Nonconforming lighting. Any lighting fixture or lighting installation existing on the effective date of this chapter that does not conform with the requirements of this chapter shall be considered as a lawful nonconformance subject to the following:
(1) 
Unless minor corrective action is deemed by the Township to be an acceptable alternative, a nonconforming lighting fixture or lighting installation shall be made to conform with the applicable requirements of this chapter when:
(a) 
It is deemed by the Township to create a safety hazard;
(b) 
It is replaced, or relocated; or
(c) 
There is a change in use.
(2) 
Nonconforming lighting fixtures and lighting installations shall be made to conform with the requirements of this chapter or removed within two years after the effective date of this chapter.
I. 
Modifications.
(1) 
For any use or activity subject to subdivision or land development review, modification(s) to the provisions of this § 170-1514 may be requested, which modification(s) may be granted at the discretion of the Board of Supervisors pursuant to the provisions of Chapter 149 of the Township Code.
(2) 
For any use or activity not subject to subdivision or land development review, where subject to application for approval of a conditional use, special exception, or zoning variance, modification(s) to the provisions of this section may be requested as part of such application.
(3) 
For any use or activity not otherwise subject to permit or approval as provided in Subsections I(1) or (2) above, modification(s) to the provisions of this section may be requested in the form of an application for grant of a special exception by the Zoning Hearing Board.
(4) 
In approving any application pursuant to Subsections I(2) or (3) above, the Zoning Hearing Board or Board of Supervisors, as applicable, as a condition of approval of such application, may permit specific modification(s) to the provisions of this section subject to the following:
(a) 
The Zoning Hearing Board or Board of Supervisors, as applicable, shall determine that the specific nature of the lawful use or activity, existing site conditions, and/or safety considerations warrant such modification(s); and
(b) 
Permitted modifications shall be consistent with the purposes of this section.
[Amended 3-3-2003 by Ord. No. 2003-2; 4-5-2021 by Ord.
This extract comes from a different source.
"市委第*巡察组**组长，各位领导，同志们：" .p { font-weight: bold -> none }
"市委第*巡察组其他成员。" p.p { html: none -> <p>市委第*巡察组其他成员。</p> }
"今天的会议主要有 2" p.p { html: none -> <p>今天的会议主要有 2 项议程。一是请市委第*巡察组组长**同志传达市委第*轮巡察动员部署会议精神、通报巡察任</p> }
No. 2021-04]
A. 
Except as noted in Subsection B below, the following shall apply to specified uses and properties within the Township between the hours of 10:00 p.m. and 7:00 a.m., plus all day Sunday and legal holidays.
(1) 
There shall be no nonresidential off-street loading operation.
(2) 
There shall be no operation of a vehicle in excess of 8,600 pounds on the property, nor idling of any motor of such vehicle.
(3) 
There shall be no outside operation for nonresidential purposes of any powered equipment, mobile refrigeration unit, powered hand tool, forklift, tractor, or other similar vehicle except for lawn maintenance, snow removal, or emergency services or repairs.
(4) 
Other than police, fire, public service, or ambulance operators, no person shall sound any horn, bell, gong, siren, or whistle or make other unnecessarily loud noises except when reasonably required to prevent accidents.
(5) 
There shall be no outdoor loudspeakers or similar amplification which may be heard beyond the property line.
B. 
The restrictions established in Subsection A above shall not be applied to agricultural operations on properties within the Township. Agriculture shall be as defined and regulated by this chapter.
C. 
For any proposed or existing use of land in which potential or actual noise impacts need amelioration, the means to ameliorate such impacts shall be proposed by the applicant and reviewed by the Township on a case-by-case basis. The use of berms, existing and installed vegetation, fencing or similar enclosure, etc., shall be considered by the Township and, where deemed suitable, may permit modification or waiver of restrictions in Subsection A above.
D. 
Noise impacts upon dwellings.
(1) 
Between the hours of 10:00 p.m. and 7:00 a.m., there shall be no exterior construction of buildings, driveways or parking lots or use of related construction vehicles or any commercial or industrial operations or any truck loading or unloading activities that create a noise level exceeding 55 A-weighted decibels at the exterior walls of any dwelling.
(2) 
Between the hours of 7:00 a.m. and 10:00 p.m., no commercial or industrial operation or truck loading or unloading activities shall create a noise level exceeding 63 A-weighted decibels at the exterior walls of any dwelling.
(3) 
This § 170-1515D shall not regulate emergency repairs.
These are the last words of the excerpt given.